Emily's Strawberry Filled Corn Muffins
- 1 packages Jiffy corn muffin mix
- 1/4 cup Flour
- 1/2 tsp Cinnamon
- 2 tsp Lemon zest
- 1 tsp Vanilla extract
- 1 cup Chopped strawberries
- 1 as needed Sugar (for strawberries)
- 3/4 cup Heavy whipping cream
- 2 tbsp Confectioners sugar
- Preheat oven to 375
- Spray muffin pan with cooking spray
- Make muffin mix according to package.
- Add flour, cinnamon, lemon zest, and vanilla.
- Pour batter into muffin pan.
- Bake 10-12 minutes, until edges are set and center is not wet but still soft.
- Mix strawberries with however much sugar you want.
- Gently press the back of a teaspoon into center of muffins to make an indentation about 1/3 way into muffin.
- Put strawberry+sugar mix into indentation, press firmly til it fills hole.

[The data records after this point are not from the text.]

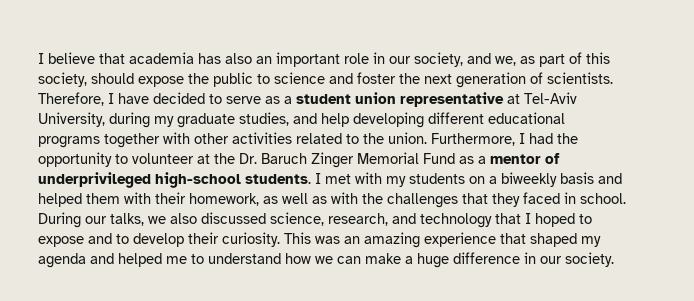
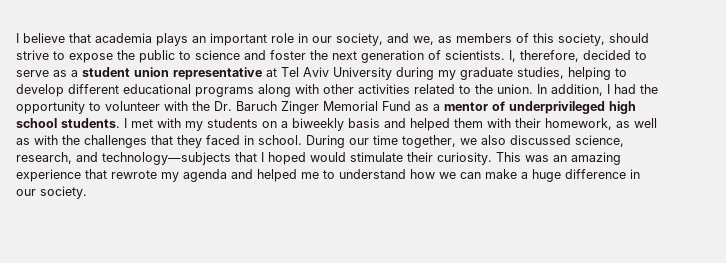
- I believe that academia has also an important role in our society, and we, as part of this society, should expose the public to science and foster the next generation of scientists.
+ I believe that academia plays an important role in our society, and we, as members of this society, should strive to expose the public to science and foster the next generation of scientists.
- Therefore, I have decided to serve as a student union representative at Tel-Aviv University, during my graduate studies, and help developing different educational programs together with other activities related to the union.
+ I, therefore, decided to serve as a student union representative at Tel Aviv University during my graduate studies, helping to develop different educational programs along with other activities related to the union.
- Furthermore, I had the opportunity to volunteer at the Dr. Baruch Zinger Memorial Fund as a mentor of underprivileged high-school students.
+ In addition, I had the opportunity to volunteer with the Dr. Baruch Zinger Memorial Fund as a mentor of underprivileged high school students.
- During our talks, we also discussed science, research, and technology that I hoped to expose and to develop their curiosity.
+ During our time together, we also discussed science, research, and technology—subjects that I hoped would stimulate their curiosity.
- This was an amazing experience that shaped my agenda and helped me to understand how we can make a huge difference in our society.
+ This was an amazing experience that rewrote my agenda and helped me to understand how we can make a huge difference in our society.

- **Save some strawberry+sugar mix for topping later
- Return muffins to oven and bake for about 5 more minutes until muffins are golden
- Let muffins cool.
- Beat cream and sugar until peaks form.
- Top muffins with leftover strawberry mix and serve with the whipped cream.
- Yum yum yummm :)
corn muffin, flour, cinnamon, lemon zest, vanilla, strawberries, sugar, heavy whipping cream, confectioners sugar
Taken from cookpad.com/us/recipes/349272-emilys-strawberry-filled-corn-muffins (may not work)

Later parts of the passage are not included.